Profughi e internati
La profuganza e l’internamento furono eventi che coinvolsero quasi tutta la popolazione distribuita lungo il corso dell’Isonzo. Nel capitolo relativo a Gorizia nel 1918 si sono già riassunte le loro dimensioni e durata. Se il materiale relativo alla vita nei campi profughi austriaci, quali Wagna, Pottendorf e altri ubicati tra la Stira e la Boemia, è cospicuo e già analizzato dai ricercatori storici, quello relativo alla profuganza in terre italiane è di problematica reperibilità, per mancanza di fonti archivistiche organizzate.
In Italia infatti non si crearono grossi centri di raccolta e permanenza dei profughi che invece vennero distribuiti in gruppi anche di modeste entità in centri grandi e minori. Pure il loro rientro, lento e coordinato dalle autorità civili, avvenne in maniera ben diversa da quello proveniente dai campi austriaci. Per decenni gli aspetti della profuganza dei sudditi delle “nuove province redente” non furono oggetto di approfondimenti e studi sistematici, in quanto la problematica non costituiva interesse per le autorità dell’epoca tese a celebrare la grande vittoria e le virtù del Regio Esercito.

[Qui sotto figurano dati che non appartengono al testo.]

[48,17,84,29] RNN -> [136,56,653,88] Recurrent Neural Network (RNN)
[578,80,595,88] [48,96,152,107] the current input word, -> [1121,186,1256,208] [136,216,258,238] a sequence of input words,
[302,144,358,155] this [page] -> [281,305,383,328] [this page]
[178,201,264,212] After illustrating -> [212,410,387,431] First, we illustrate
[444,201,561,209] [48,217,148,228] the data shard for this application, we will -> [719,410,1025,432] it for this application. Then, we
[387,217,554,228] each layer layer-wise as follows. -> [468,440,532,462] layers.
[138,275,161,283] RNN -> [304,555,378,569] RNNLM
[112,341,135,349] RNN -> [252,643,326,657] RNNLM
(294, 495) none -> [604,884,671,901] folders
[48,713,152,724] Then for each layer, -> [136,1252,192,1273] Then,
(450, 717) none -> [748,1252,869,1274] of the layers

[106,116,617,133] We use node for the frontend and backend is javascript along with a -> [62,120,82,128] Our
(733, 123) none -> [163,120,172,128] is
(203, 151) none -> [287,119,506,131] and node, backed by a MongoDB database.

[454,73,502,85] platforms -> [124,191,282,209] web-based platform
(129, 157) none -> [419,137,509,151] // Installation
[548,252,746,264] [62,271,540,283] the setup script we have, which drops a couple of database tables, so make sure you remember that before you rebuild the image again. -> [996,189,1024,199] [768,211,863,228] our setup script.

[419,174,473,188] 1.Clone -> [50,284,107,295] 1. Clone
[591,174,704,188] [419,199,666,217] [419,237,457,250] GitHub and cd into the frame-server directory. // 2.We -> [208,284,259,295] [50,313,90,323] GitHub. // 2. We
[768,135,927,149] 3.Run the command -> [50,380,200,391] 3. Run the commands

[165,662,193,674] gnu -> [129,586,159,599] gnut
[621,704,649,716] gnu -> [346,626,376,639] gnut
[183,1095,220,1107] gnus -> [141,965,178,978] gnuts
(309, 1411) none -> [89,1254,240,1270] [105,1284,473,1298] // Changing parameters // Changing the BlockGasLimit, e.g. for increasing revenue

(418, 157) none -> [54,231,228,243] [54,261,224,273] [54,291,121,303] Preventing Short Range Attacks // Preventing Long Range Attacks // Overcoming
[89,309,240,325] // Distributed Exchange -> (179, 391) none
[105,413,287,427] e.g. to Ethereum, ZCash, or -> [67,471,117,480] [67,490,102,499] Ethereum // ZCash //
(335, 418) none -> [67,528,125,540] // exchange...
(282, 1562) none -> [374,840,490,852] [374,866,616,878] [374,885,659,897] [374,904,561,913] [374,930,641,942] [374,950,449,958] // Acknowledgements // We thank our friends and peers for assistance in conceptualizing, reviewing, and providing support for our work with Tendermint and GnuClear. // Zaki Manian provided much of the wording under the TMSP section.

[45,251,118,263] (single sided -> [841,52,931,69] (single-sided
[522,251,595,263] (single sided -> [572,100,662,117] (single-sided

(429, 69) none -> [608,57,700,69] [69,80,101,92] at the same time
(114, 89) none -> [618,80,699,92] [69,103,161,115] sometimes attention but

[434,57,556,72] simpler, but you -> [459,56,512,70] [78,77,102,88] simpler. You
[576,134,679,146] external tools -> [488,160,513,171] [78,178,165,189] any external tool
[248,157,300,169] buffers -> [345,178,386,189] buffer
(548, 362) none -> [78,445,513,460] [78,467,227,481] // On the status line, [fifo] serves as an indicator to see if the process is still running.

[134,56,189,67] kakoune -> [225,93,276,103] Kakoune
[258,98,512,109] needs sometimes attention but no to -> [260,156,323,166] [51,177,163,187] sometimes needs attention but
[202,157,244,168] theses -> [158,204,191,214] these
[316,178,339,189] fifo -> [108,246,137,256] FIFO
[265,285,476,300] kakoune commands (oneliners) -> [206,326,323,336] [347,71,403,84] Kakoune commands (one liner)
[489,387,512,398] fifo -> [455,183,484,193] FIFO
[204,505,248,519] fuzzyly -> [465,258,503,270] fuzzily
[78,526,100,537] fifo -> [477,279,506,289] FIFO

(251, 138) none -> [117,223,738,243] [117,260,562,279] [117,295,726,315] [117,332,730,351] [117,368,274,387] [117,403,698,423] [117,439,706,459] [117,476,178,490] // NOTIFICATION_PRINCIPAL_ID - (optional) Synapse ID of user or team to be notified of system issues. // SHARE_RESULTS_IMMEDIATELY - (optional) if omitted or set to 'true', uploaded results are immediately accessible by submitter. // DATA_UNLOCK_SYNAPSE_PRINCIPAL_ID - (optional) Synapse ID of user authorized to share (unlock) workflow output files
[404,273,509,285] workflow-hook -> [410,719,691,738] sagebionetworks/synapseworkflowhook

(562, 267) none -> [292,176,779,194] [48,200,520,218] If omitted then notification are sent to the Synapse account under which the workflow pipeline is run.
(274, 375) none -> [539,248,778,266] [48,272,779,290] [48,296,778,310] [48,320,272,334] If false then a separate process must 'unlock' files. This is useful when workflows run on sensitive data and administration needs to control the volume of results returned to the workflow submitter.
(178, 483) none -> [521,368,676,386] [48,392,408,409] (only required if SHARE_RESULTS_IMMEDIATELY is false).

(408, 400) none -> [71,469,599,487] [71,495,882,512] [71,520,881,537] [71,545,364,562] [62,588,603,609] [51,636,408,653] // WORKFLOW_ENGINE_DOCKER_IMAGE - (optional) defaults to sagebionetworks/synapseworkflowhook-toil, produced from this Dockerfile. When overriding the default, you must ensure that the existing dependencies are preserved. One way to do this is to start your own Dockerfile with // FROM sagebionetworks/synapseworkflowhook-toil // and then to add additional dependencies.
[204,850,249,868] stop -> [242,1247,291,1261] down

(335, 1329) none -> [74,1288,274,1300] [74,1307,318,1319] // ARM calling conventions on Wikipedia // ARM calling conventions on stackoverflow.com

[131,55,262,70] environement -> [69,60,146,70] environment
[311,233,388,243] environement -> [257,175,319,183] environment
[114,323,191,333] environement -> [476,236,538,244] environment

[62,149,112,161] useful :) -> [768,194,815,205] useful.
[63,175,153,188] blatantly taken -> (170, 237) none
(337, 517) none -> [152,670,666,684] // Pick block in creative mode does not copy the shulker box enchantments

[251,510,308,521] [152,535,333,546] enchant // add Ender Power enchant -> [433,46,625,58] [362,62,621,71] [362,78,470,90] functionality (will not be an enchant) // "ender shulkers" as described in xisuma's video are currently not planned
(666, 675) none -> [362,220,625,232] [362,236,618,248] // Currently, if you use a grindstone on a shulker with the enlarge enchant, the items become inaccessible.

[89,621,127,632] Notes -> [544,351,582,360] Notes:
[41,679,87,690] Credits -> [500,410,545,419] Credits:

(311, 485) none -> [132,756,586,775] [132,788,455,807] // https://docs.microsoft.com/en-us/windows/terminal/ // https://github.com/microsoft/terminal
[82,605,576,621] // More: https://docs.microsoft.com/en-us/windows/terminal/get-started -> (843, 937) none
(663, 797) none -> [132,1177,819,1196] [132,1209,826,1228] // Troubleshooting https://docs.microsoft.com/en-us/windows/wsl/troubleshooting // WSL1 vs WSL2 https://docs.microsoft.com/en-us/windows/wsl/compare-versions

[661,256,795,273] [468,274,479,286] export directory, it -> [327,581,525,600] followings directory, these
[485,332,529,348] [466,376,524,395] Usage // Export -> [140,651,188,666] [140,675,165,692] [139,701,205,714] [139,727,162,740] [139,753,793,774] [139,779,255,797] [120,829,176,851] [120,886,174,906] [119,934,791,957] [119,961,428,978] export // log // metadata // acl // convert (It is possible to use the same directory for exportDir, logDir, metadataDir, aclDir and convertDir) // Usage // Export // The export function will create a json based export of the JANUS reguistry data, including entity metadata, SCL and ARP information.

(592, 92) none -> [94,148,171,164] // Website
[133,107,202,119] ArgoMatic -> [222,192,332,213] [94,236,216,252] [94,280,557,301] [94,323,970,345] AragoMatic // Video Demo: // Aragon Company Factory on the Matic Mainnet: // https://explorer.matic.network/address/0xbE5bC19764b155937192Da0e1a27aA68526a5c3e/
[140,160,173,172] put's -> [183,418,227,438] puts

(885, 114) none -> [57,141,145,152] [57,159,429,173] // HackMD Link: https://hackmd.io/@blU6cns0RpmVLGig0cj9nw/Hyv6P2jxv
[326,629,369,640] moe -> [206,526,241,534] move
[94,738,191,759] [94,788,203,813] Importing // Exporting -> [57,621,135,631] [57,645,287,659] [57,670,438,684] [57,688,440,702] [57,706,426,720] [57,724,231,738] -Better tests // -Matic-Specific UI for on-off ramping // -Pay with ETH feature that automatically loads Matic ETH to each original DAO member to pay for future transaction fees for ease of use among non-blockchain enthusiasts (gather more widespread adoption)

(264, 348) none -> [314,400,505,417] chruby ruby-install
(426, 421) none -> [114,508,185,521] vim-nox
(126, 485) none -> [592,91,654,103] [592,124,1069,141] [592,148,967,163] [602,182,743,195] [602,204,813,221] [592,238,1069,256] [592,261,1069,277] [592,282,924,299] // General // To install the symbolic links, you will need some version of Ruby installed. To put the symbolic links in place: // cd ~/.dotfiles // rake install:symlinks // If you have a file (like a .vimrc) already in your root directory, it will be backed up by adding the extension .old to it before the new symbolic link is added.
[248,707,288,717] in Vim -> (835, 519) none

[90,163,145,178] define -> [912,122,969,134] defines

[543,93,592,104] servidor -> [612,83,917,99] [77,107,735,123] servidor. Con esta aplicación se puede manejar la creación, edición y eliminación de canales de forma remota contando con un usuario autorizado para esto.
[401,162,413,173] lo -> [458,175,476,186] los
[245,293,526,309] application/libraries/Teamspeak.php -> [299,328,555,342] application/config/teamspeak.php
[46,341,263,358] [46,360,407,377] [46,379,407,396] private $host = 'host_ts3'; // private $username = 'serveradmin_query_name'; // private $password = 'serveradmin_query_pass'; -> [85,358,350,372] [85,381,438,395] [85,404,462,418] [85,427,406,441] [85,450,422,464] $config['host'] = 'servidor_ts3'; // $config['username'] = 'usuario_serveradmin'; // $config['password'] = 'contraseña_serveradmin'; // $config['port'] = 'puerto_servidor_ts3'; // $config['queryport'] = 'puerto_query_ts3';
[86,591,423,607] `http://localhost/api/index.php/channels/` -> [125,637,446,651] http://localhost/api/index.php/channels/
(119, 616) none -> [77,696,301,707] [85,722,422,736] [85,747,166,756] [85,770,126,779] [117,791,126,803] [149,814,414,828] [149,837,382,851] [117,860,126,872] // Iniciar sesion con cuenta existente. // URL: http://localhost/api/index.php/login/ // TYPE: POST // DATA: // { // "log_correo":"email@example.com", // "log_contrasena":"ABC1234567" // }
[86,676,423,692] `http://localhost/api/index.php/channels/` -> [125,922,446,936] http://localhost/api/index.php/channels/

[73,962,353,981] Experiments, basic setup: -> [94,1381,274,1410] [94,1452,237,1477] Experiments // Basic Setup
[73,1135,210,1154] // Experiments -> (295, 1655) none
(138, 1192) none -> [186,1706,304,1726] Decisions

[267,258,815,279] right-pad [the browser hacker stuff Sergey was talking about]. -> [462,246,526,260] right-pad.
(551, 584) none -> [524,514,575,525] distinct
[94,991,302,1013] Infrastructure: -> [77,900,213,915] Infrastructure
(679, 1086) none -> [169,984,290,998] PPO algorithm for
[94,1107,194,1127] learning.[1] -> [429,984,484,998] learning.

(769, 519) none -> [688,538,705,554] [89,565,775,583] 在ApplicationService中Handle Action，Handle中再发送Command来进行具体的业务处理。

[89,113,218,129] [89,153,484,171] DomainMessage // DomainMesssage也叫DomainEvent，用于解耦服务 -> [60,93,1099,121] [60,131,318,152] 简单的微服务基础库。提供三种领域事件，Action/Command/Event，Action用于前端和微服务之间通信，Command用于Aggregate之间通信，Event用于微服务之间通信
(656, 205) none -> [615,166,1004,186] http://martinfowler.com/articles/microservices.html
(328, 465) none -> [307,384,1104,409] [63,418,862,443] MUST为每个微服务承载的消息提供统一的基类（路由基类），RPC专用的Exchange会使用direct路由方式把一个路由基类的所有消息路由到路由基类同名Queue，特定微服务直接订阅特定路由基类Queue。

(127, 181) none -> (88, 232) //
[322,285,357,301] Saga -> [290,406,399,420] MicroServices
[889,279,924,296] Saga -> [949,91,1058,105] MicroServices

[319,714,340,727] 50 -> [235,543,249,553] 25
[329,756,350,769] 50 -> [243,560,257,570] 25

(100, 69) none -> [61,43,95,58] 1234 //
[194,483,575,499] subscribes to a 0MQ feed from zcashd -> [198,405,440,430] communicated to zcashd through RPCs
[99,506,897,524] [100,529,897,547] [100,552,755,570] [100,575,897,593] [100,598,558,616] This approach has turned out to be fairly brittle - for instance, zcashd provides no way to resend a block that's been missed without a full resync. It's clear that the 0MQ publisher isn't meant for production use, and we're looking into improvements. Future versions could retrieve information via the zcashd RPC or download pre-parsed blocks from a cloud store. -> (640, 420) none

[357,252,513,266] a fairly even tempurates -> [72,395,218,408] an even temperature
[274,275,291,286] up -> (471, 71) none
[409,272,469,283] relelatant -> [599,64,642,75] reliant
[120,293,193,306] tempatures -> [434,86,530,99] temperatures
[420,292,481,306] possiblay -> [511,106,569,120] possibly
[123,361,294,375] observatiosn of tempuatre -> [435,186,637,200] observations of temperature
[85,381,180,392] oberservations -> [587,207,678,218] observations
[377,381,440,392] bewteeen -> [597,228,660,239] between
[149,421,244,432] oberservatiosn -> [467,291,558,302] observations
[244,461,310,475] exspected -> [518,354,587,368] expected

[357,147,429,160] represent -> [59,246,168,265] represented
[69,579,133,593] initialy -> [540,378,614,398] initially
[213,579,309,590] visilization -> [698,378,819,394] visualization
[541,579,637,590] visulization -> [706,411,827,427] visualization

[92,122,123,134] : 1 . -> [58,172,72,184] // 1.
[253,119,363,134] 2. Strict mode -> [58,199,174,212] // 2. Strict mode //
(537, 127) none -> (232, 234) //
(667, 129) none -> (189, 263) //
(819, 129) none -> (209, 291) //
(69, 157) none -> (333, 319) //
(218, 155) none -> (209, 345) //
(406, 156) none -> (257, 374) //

E’ interessante quindi poter disporre di materiale conservato dalle famiglie goriziane, fatte sfollare dalle autorità militari italiane poco prima dell’arrivo degli austriaci, alcuni giorni dopo Caporetto. Carte di identità, attestazioni dello stato di profuganza e in particolare elenchi delle dotazioni per i profughi, spesso privi anche del necessario vestiario di ricambio. Un puntiglioso e preciso registro dei beni, ricevuti come dote per lo stato di profuganza, ci fa scoprire come venissero concessi anche sussidi per gli studi dei figli minori.
Un insieme di documenti che ci permettono di intravedere alcuni aspetti poco noti della vita da profughi nelle terre italiane, in questo caso toscane e laziali.
Parallela alla profuganza si snoda la storia degli internati, ovvero di quei cittadini, politicamente inaffidabili (Politisch unverlässlich) trentini e giuliani, prelevati e trasferiti in varie località in particolare dell’Austria inferiore, quali Göllersdorf, Mittergrabern, Oberhollabrunn, Katzenau, Raschalà. Si trattava di cittadini appartenenti a tutte le classi sociali, con buona prevalenza di intellettuali. Lo stesso podestà di Gorizia, Bombi, subì l’internamento già nel 1915.
Anche i giovani, non ancora in età da essere chiamati sotto le armi, di quelle famiglie nel cui nucleo risultavano persone renitenti alla leva o fuggite in Italia, subirono l’esperienza dell’internamento. Raggiunta l’età utile per fare i soldati venivano arruolati e inviati a delle unità militari “speciali”, non combattenti o inviate sul fronte orientale con compiti non di prima linea. Nei campi di internamento si doveva lavorare, spesso all’esterno degli stessi, in fabbriche e cantieri di costruzioni di strade e ferrovie. L’uscita dai campi era ammessa solo con apposito lasciapassare e sottostava a continui controlli da parte della gendarmeria. Solo ad inizi del 1917, l’imperatore Carlo parificò lo status di internato a quello di profugo.